▶ _Difference listings_:
┄┄┄┄┄┄
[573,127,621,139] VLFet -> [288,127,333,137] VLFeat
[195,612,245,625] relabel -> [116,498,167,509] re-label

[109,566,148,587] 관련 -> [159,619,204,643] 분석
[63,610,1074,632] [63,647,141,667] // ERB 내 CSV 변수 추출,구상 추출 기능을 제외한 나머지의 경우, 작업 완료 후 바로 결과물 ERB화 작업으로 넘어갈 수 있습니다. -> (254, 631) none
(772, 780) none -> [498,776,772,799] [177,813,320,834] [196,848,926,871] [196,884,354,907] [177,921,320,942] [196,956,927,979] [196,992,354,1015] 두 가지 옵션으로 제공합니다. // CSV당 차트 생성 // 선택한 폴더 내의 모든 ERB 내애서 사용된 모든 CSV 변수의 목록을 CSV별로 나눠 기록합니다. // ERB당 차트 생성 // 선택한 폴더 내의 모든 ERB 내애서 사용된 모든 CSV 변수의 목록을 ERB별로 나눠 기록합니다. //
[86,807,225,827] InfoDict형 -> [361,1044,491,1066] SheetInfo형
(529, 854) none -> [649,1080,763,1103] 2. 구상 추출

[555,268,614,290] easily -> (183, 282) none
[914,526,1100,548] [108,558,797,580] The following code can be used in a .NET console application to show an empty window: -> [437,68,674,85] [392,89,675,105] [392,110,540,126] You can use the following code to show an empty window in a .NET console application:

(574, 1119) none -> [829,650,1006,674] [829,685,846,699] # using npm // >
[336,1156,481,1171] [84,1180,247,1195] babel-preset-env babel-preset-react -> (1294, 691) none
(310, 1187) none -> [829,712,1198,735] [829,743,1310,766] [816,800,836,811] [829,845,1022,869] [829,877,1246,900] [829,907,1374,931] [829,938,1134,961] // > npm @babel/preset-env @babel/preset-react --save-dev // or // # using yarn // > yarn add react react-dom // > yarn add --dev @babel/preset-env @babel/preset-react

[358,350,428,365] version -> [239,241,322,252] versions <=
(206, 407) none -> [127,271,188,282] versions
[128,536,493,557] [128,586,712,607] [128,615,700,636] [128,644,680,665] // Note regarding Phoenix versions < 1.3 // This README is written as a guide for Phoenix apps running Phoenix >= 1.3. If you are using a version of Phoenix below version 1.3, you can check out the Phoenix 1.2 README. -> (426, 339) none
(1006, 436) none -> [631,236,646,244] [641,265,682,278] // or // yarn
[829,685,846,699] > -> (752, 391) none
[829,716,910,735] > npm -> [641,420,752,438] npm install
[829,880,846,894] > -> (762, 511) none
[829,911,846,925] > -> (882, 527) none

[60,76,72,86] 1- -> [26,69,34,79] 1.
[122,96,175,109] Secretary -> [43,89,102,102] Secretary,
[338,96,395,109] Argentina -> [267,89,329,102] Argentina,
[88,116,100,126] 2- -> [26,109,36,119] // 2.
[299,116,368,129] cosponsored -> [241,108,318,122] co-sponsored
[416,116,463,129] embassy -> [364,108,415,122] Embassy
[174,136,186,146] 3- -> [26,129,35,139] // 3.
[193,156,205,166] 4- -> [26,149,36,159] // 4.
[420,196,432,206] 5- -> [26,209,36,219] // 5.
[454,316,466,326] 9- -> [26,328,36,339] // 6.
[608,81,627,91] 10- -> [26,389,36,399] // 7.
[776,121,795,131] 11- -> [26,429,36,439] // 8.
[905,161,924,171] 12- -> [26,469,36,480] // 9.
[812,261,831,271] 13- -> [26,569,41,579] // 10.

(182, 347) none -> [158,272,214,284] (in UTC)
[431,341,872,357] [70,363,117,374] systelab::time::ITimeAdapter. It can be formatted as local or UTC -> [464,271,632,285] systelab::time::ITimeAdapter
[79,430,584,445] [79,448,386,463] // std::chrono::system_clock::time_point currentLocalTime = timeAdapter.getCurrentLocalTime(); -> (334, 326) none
┄┄┄┄┄┄
Beginning at the line above with "[914,526,1100,548] [108,558,797,580] The" and finishing at the line with "[336,1156,481,1171] [84,1180,247,1195] babel-preset-env", return each line exactly and return nothing else.

[914,526,1100,548] [108,558,797,580] The following code can be used in a .NET console application to show an empty window: -> [437,68,674,85] [392,89,675,105] [392,110,540,126] You can use the following code to show an empty window in a .NET console application:

(574, 1119) none -> [829,650,1006,674] [829,685,846,699] # using npm // >
[336,1156,481,1171] [84,1180,247,1195] babel-preset-env babel-preset-react -> (1294, 691) none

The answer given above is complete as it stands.